もしドラゴンが喚び起こされれば、聖コノン騎士団が総力を挙げても、食い止められない。…何としても、ドラゴンの召喚は食い止めなければならない!」
ゼクは、口を挟んだ。
「まだ、チャンスはあるぜ…。このオルト島でドラゴンを召喚するには、どうサモン・ジェネレーターを配置しても、ここ…。」
ゼクは、ヘムの村の展望台を指差す。
「ここには、一基必要になるんだ。小さな島だからな…。ここさえ押さえられば、勝機はある。だが逆に言えば、奴らだって死ぬ気で取りに来るだろう。」
隊長達は、再びざわつき始めた。
ルカーシは思案している。
「当初予想されていたサモン・ジェネレーターは、実際にそこにあると仮定しよう。そして、新たに発見された一基。ドラゴンの召喚には、最低三基必要になる…。どうだろう、ゼクくん。いつが決戦になると思う?」
ゼクは、結論を出した。
「奴らの戦力の消耗を考えれば、これ以上戦いを長引かせるのはもう無理だ。そして俺達は、一基解除してる。いいか?追い詰められてるのは、奴らなんだ!俺の予想では、数日中に本隊をぶつけて来るだろう…。」
ルカーシは、深く頷いた。
「私も、そう考えていた。恐らく狗香炉も出て来る…。」
その名を聞いて、ゼクの目が怪しく光った。
「.なあ、ルカーシ。俺が作戦を立てちまっていいか?」
ルカーシは、慎重に言葉を選ぶ。
「喜んで聞かせてもらおう。提案は、大歓迎だ。」
ゼクは中隊長から指揮棒を取り上げ、説明し始めた。
「よし、みんな安心しろよ。この戦いは、そんなに難しくない…。

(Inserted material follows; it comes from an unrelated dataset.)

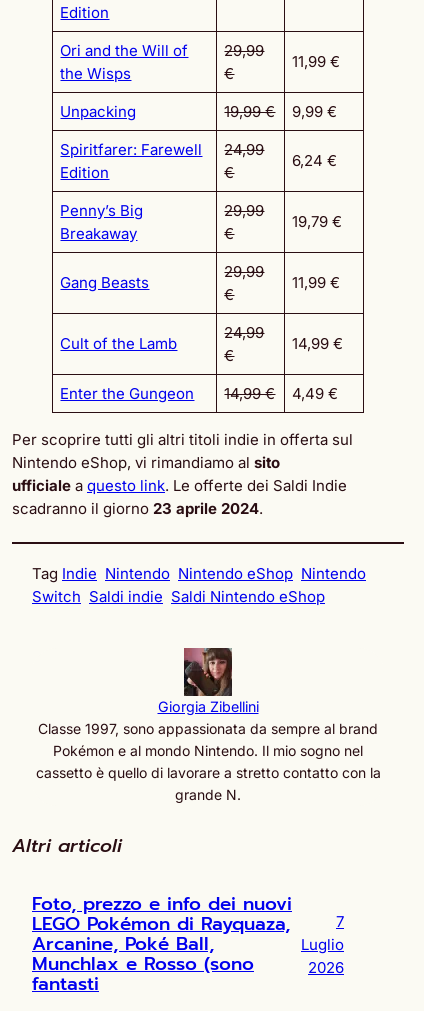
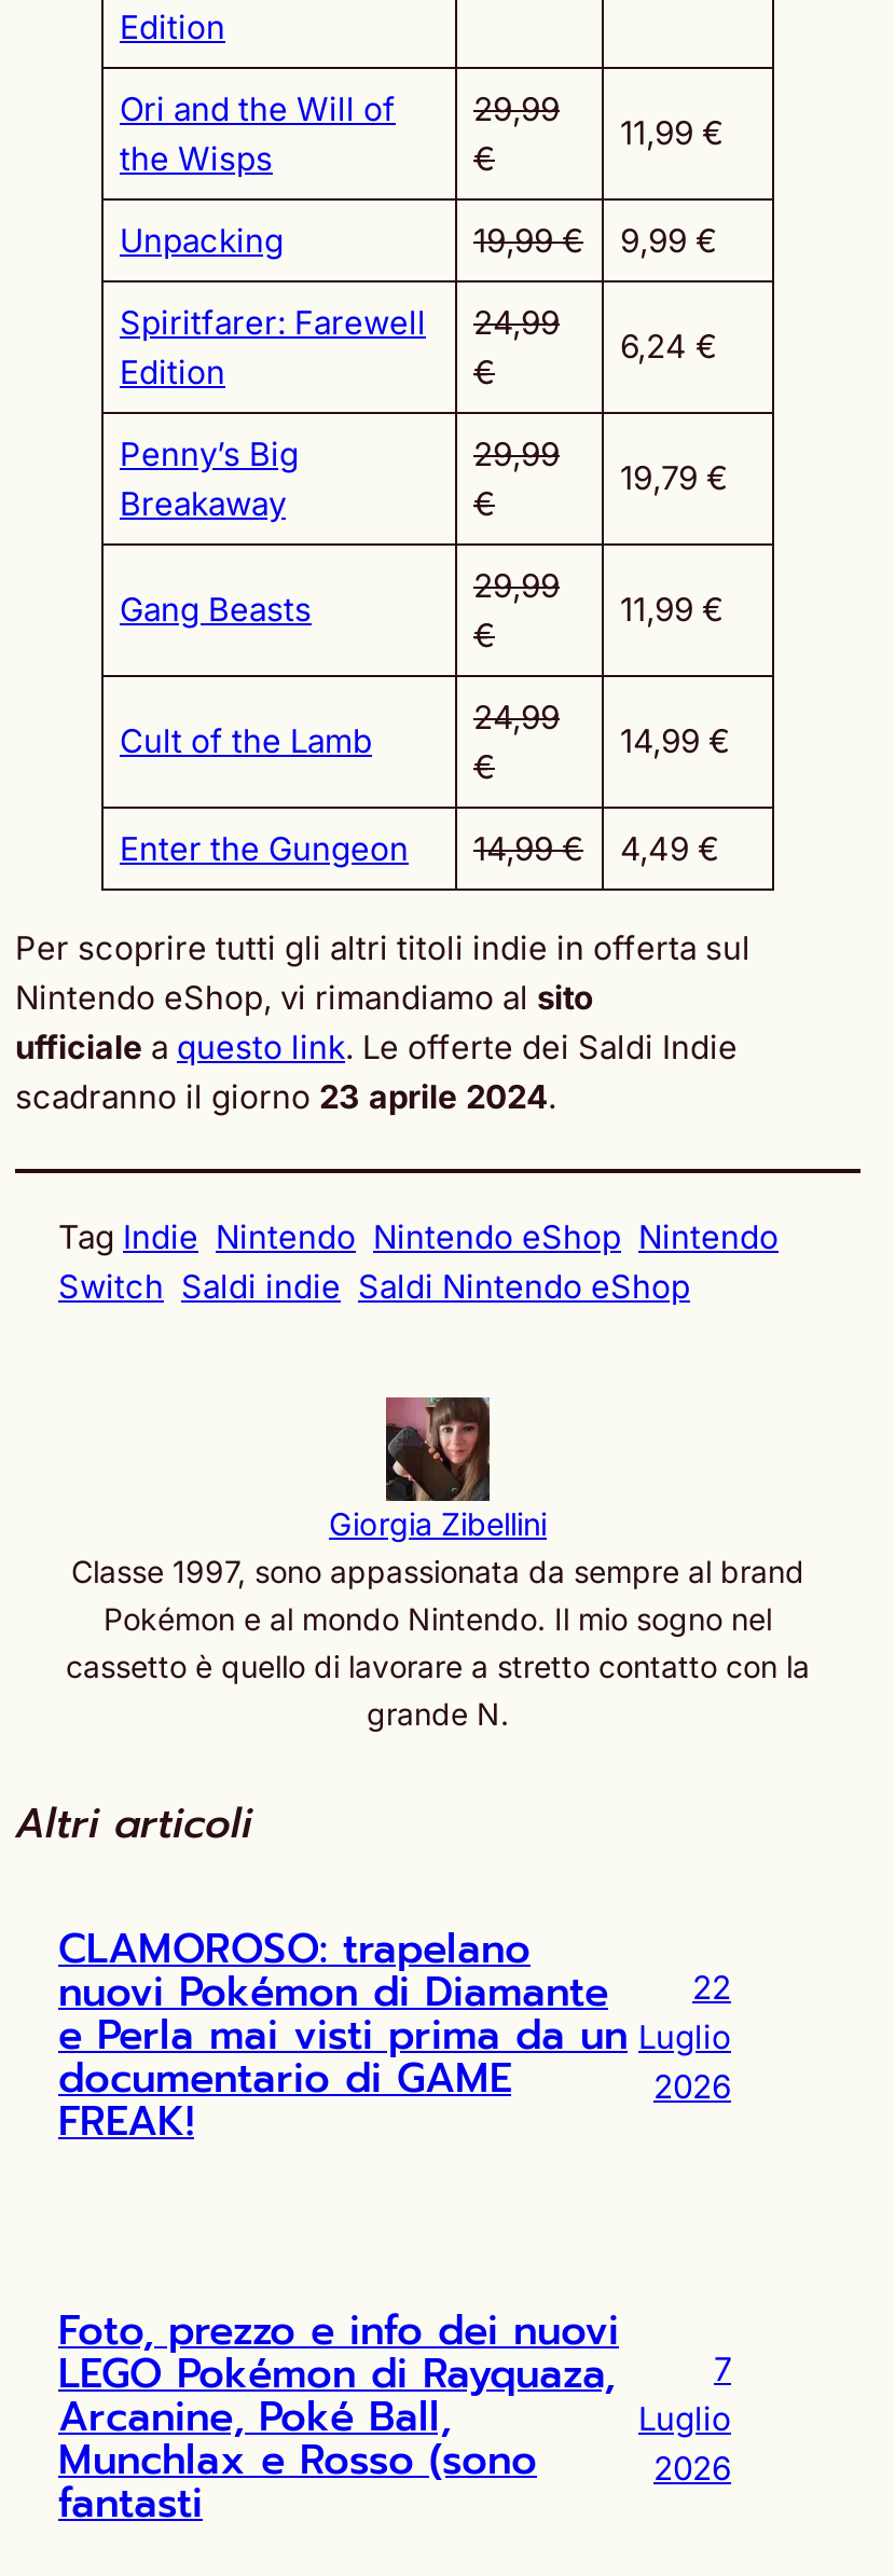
none -> [58,1920,628,2153] CLAMOROSO: trapelano | nuovi Pokémon di Diamante | e Perla mai visti prima da un | documentario di GAME | FREAK!
none -> [638,1966,731,2106] 22 | Luglio | 2026

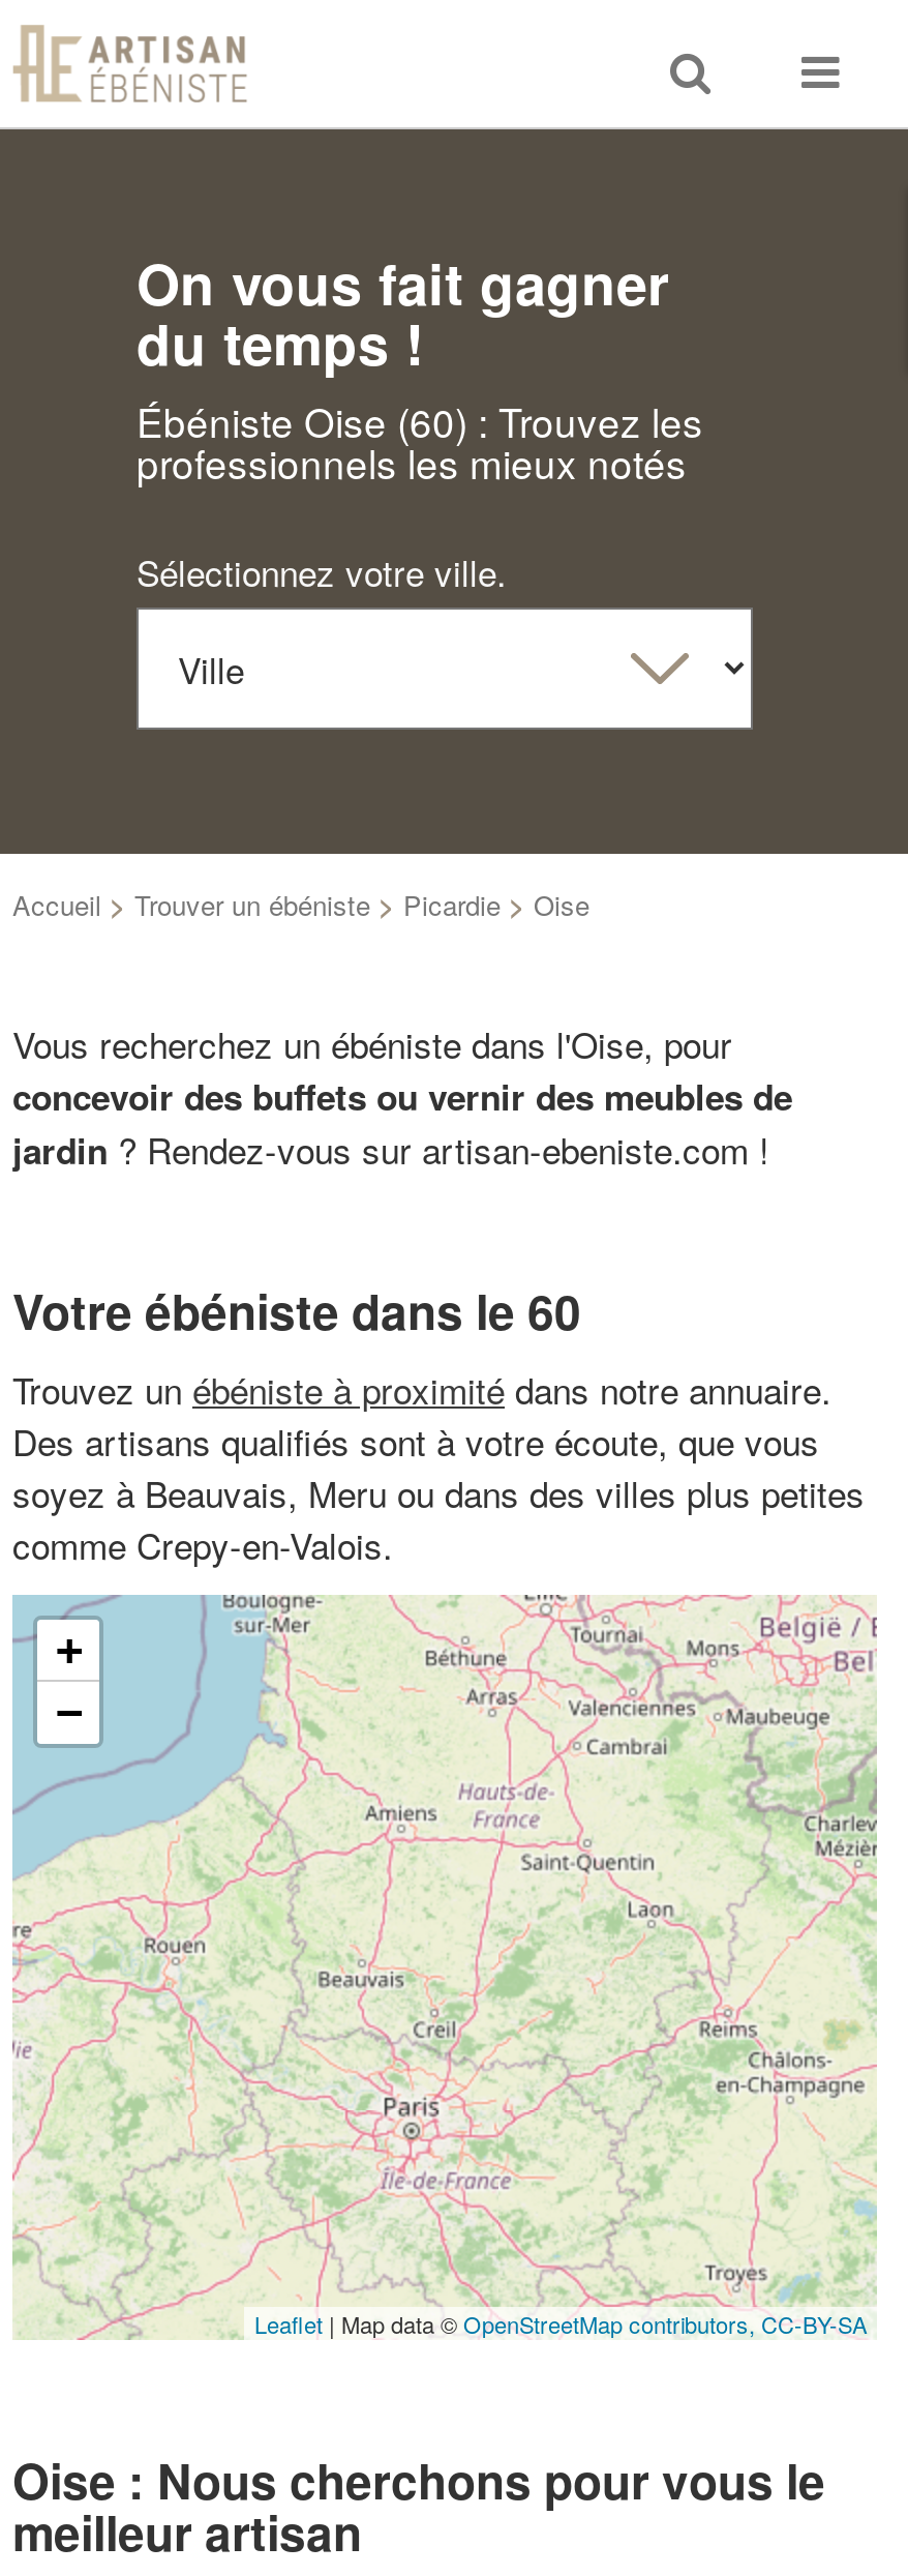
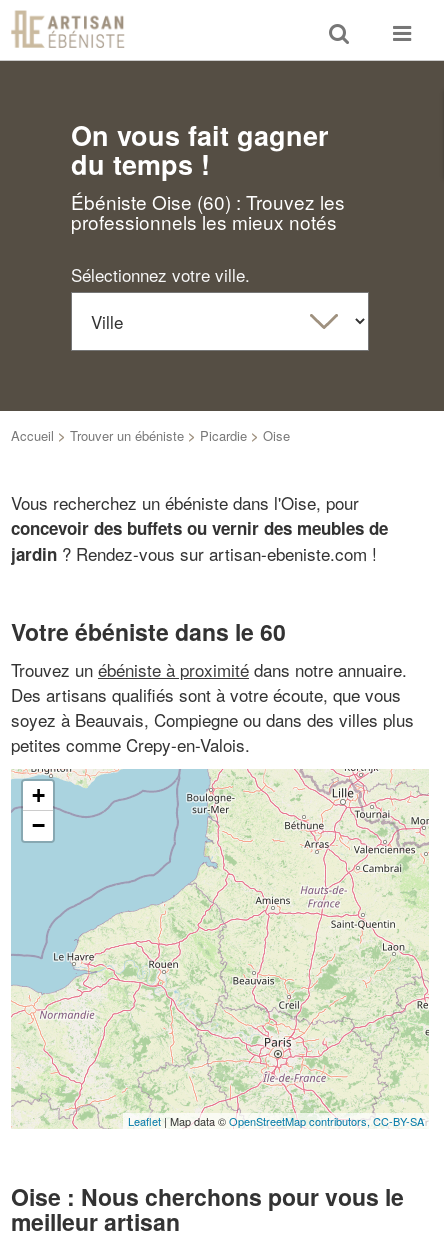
[12,1465,865,1569] soyez à Beauvais, Meru ou dans des villes plus petites | comme Crepy-en-Valois. -> [11,706,414,756] soyez à Beauvais, Compiegne ou dans des villes plus | petites comme Crepy-en-Valois.
[12,1593,877,2340] [image] -> [11,769,429,1129] [image]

先ずここだ。狗香炉達が、ヘムの村の展望台に入ろうとすれば、必ずこの一本道を通らなきゃならないんだ。」
ゼクは指揮棒で、山道を示す。
「俺達は、部隊を三つに分ける。一つは、囮。一つは、迎撃。一つは、挟み撃ち用だ。」
ゼクは、山道の展望台から近い地点を指した。
「ここに、囮部隊を配置する。囮部隊は待ち伏せして、奇襲攻撃を行った後すぐに撤退する。」
次に、展望台からヘムの村へと続く村道を示す。
「ここには、迎撃部隊を置く。囮部隊は、迎撃部隊と合流して、狗香炉達を迎え撃つ。」
中隊長が聞いた。
「挟み撃ちは、どこで行うのです?」
ゼクは、展望台の入り口を示した。
「ここに潜むんだ…。奴らが展望台に入り切ったら姿を現し、挟み撃ちにする。どうだ、異論のある奴はいるか?」
隊長達は、皆頷いている。
「ルカーシ、これでどうだろう。もっと、いいアイディアがあるか?」
ルカーシは、引き締まった表情で言った。
「いいと思う。現時点では、最善の策だ…。みんな聞いてくれ!我々は、この戦いに一個中隊を投入する。残り二個小隊は、守りに当たる。恐らく、これが最大の戦いになるだろう。」
ルカーシは一度言葉を切り、大きく息を吸って再び語った。
「この戦いの前に、皆に竹鶴の21年を振舞おう!死ぬなよ、生きて戻れ!」
隊長達は、「おう!!」と応じた。
ローランドは、同じ建物の医務室にいる。
ミミカが医務室の扉を潜ると、ローランドはいびきをかいて寝ていた。
ミミカが毛布を直すと、ローランドは目を覚ました。
「ミミカちゃん、来てくれたんだね!俺は君を守る為に戦ったんだ!」
ミミカは、溜息を吐いた。
「随分、無理をしたみたいですね…。」
ローランドはご機嫌だ。
「そんなこたぁどうでもいいさ!そうそう俺、暇だから君に手紙を書いたよ。初めてだから、上手くいかなかったけど…。」
ミミカは、微笑んで受け取った。
「ゆっくり、休んで下さい。」
医務室を出て、手紙を眺める。
「汚い字…。」
ミミカの緊張が、フと緩んでいった。